Other Death Valley families are considering their options. Barb and Paul Taylor say they may move to Texas with their son, 11-year-old Zachary. They both have steady work at a Furnace Creek restaurant but say the drive to school would cost them $1,000 a month in gas — wiping out much of their disposable income — and conflict with their work hours.

They can afford a computer and Internet service, should home schooling be their only option, but say they would not want that for their son.

"School is about more than learning; it's the only time Zach can socialize with other kids," his mother said.

Paul Taylor said the transportation cuts amount to discrimination.

"The poor won't have an opportunity to educate their kids, and this is the only chance they have to get out of poverty," he said. "They'll be forced to use welfare and cost the state more in the long run."

In Death Valley, the $210,000 transportation budget is one-sixth of the district's $1.2-million operating budget, a far higher proportion than in more compact districts. Copeland said he will use the district's reserve funds to maintain bus service for the rest of the school year, at a cost of $105,000.

But there won't be any money left to pay for busing next year, he said. That's why Copeland has discussed layoffs or pay cuts with some of his 22 employees. He has contacted his state legislative representatives about trying to restore Death Valley's state funding.

Copeland also supports Brown's proposed ballot measure to raise money for schools through tax increases, although the nonpartisan state legislative analyst has said the taxes could bring in much less than the governor is counting on.

At least for now, the buses are still rolling.

On a recent afternoon at Death Valley High School, Marlee chats with a classmate as she works on an art project about a rare trip away from the desert to San Diego. The students wonder whether there will be enough money to bus the track team to meets; if not, there may be no track this year.

The school has already pulled out of a basketball and volleyball league because the games were as far as seven hours away by bus and required overnight stays. Instead, Copeland is trying to arrange games with schools "close to home," which means within a two-hour drive.

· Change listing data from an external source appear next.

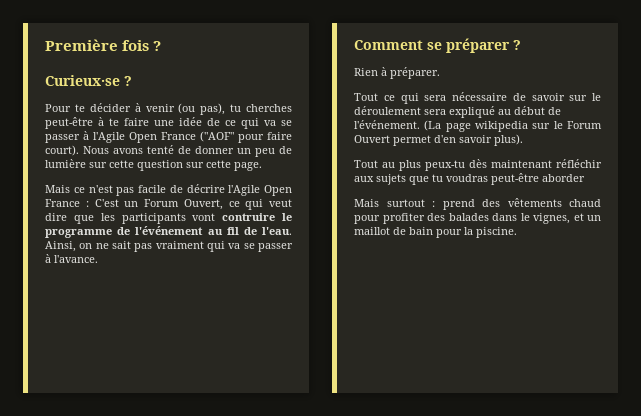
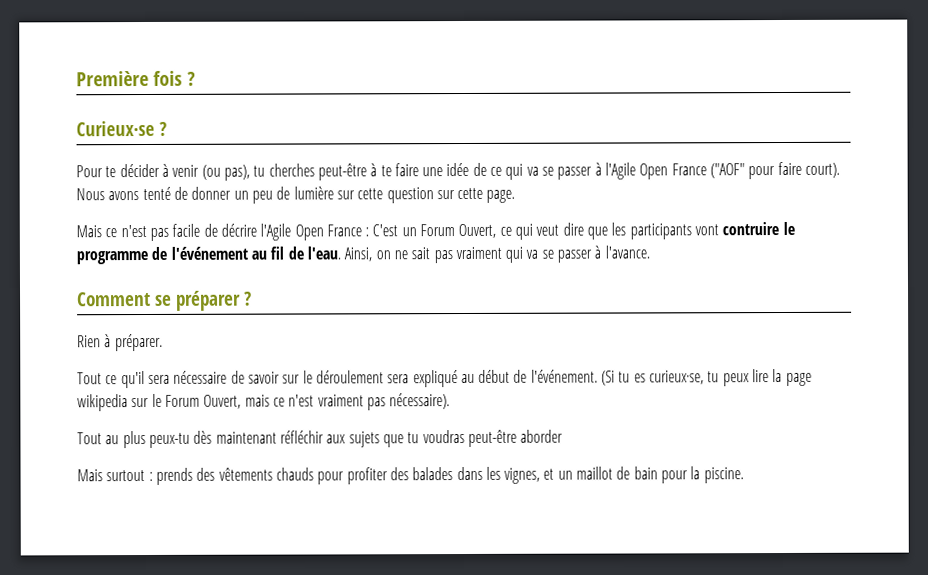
- Tout ce qui sera nécessaire de savoir sur le déroulement sera expliqué au début de l'événement.
+ Tout ce qu'il sera nécessaire de savoir sur le déroulement sera expliqué au début de l'événement.
- (La page wikipedia sur le Forum Ouvert permet d'en savoir plus).
+ (Si tu es curieux·se, tu peux lire la page wikipedia sur le Forum Ouvert, mais ce n'est vraiment pas nécessaire).
- Mais surtout : prend des vêtements chaud pour profiter des balades dans le vignes, et un maillot de bain pour la piscine.
+ Mais surtout : prends des vêtements chauds pour profiter des balades dans les vignes, et un maillot de bain pour la piscine.

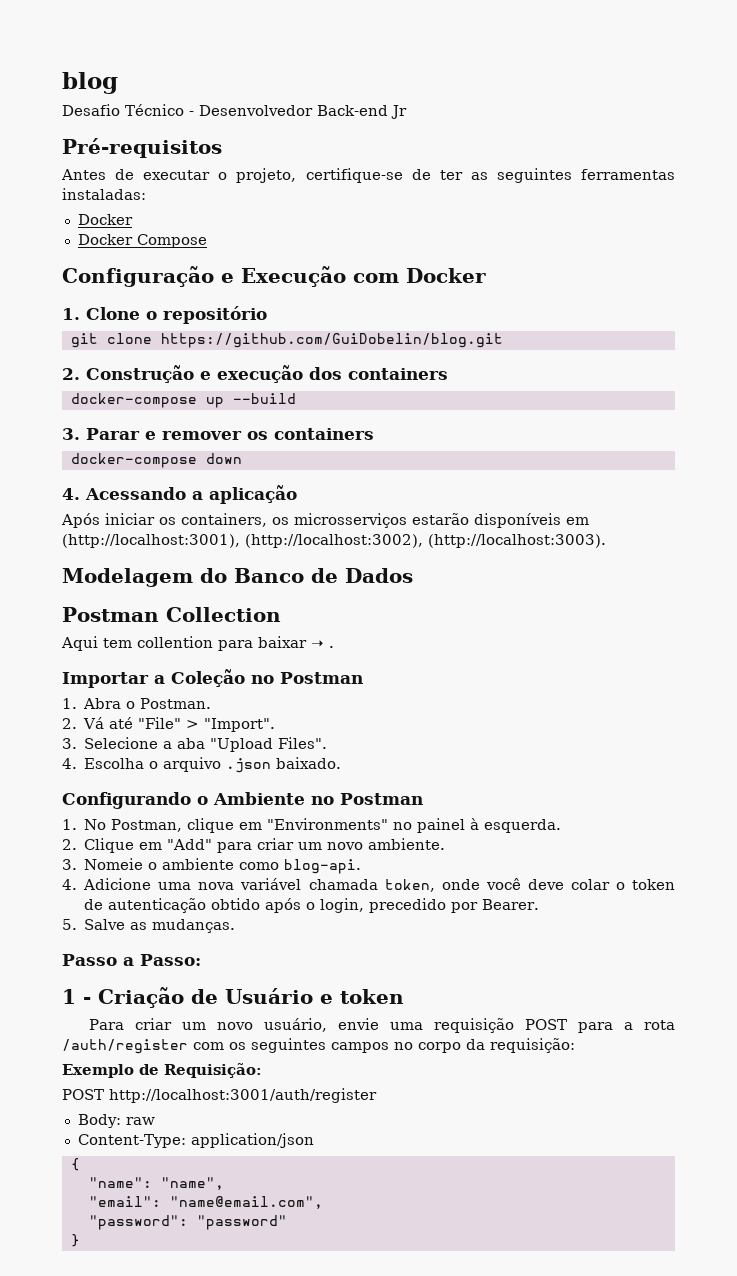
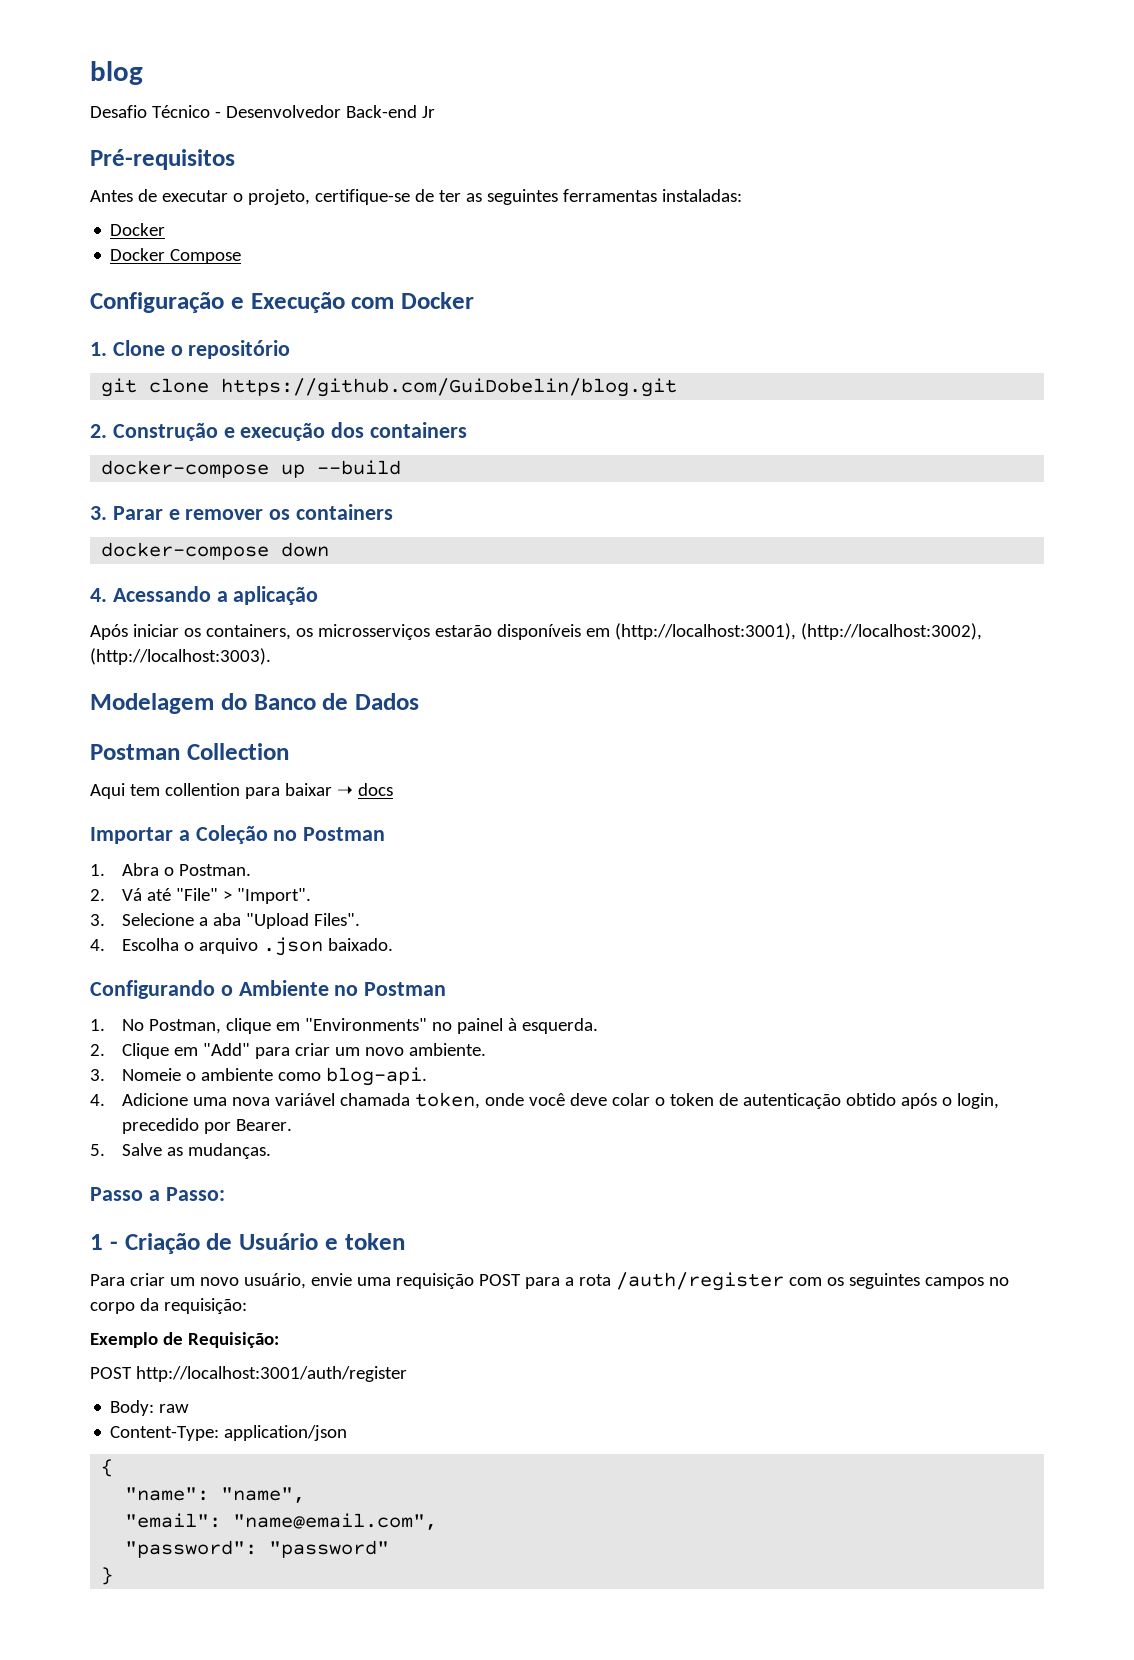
- Aqui tem collention para baixar ➝ .
+ Aqui tem collention para baixar ➝ docs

At 2:30 p.m., Marlee, Zachary and seven classmates board the bus for the long ride home. Most of them sleep. Zachary listens to Usher and Bruno Mars on his iPod Nano, puzzles over math homework and stares out the window.

On good days, there is something new to see: thick blankets of fog and mist, maybe some road kill, maybe a red-tailed hawk. Mostly, it is a long, boring trip.

But the students can't imagine life without it.

"Without the bus," Marlee said, "I would die."